I don’t have a big enough ego (yet) to be sure of either of those things. All I can tell you is what I try to do:
- Go for the unexpected. If the story seems to be travelling in a straight line, swerve to the left or right and throw in something bizarre. In my books, this often translates to a lovesick satyr on the doorstep, a unicorn with a skin rash and no virgins around to treat the wounds, or a gremlin waylaying my heroine and dragging her off to break up a fight between his brothers in the tool shed.
- Drop a bomb at the end of the chapter. Blow something up. Have someone unexpected show up and say something weird, threatening, or ominous. Toss the main character over the side of a ship into shark-infested waters. Have the ex-husband show up and bang on the restaurant window while the main character is on a date.
- Alter the pacing. If the whole book is slow, people get bored. If the entire thing is one action scene that propels the characters from one problem to the next, it’ll feel rushed. Also, the reader will start to feel grumpy, twitchy, and a little hostile. Carry the story forward, but true character growth comes in the in-between times when both the characters and the reader get a chance to breath.
- Give all the characters lives of their own. I do not write character back stories, despite my firm belief in planning everything out. But I do figure out what each character, no matter how minor, is doing through the story. I know the advice out there is to ask “what does this character want?” but I can’t always answer that. Maybe they don’t want a damn thing. Still, they aren’t standing there watching the whole thing and ceasing to exist during chapters they aren’t in. They’ve got stuff of their own going on. Find out what that is. Everybody has a story.
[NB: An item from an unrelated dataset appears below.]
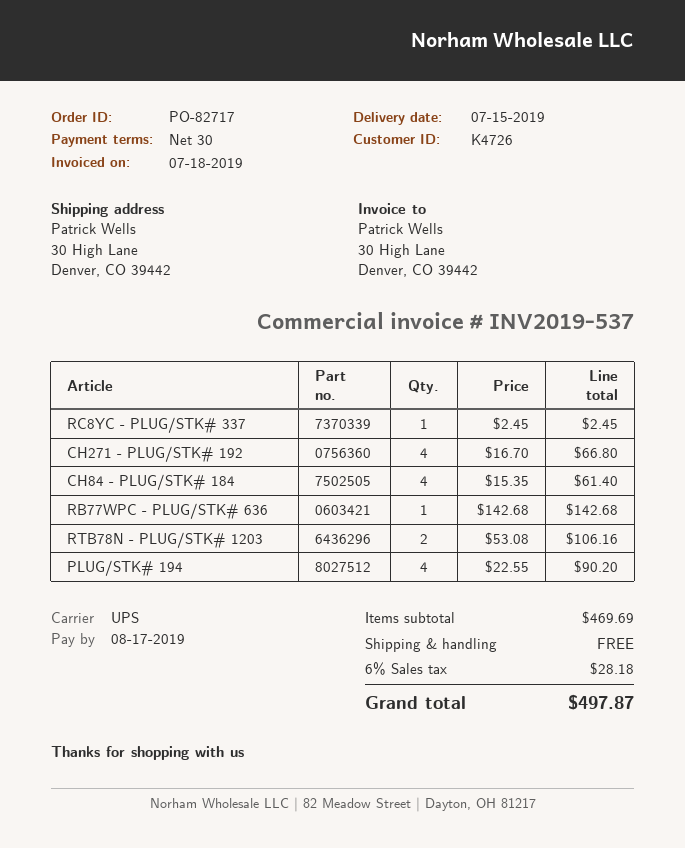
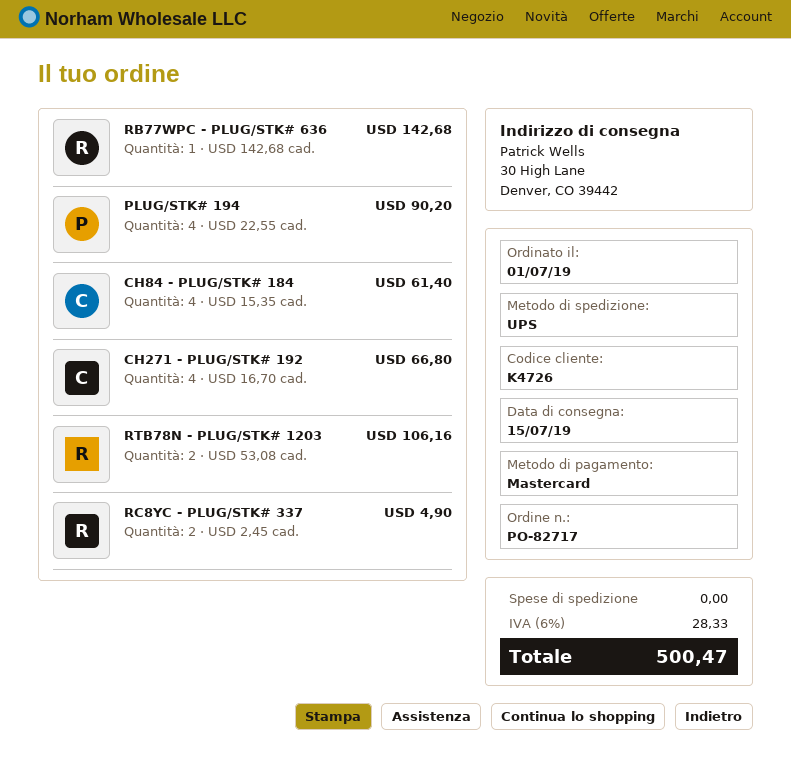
RC8YC - PLUG/STK# 337: 1 x 2.45 = 2.45 -> 2 x 2.45 = 4.90
tax: 6% = 28.18 -> 6% = 28.33
total: 497.87 -> 500.47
Not only does this create subplots and side stories to support the main plot, it also makes those seemingly minor characters real. Cardboard characters as supporting cast can kill the entire story.
- Don’t keep everything a secret. Big reveals are great, but if the reader can’t guess at anything, it can make them feel stupid and lost. Nobody likes that feeling. Sometimes it’s good to leak a little info that the main character doesn’t quite piece together, but the reader does. The reader is involved in the mystery. It’s tricky, though. It could go either way. Either the reader will be on the edge of her seat waiting for the heroine to figure out the answer, or the reader will be calling the heroine an idiot for being so blind. Like I said, that one’s tricky.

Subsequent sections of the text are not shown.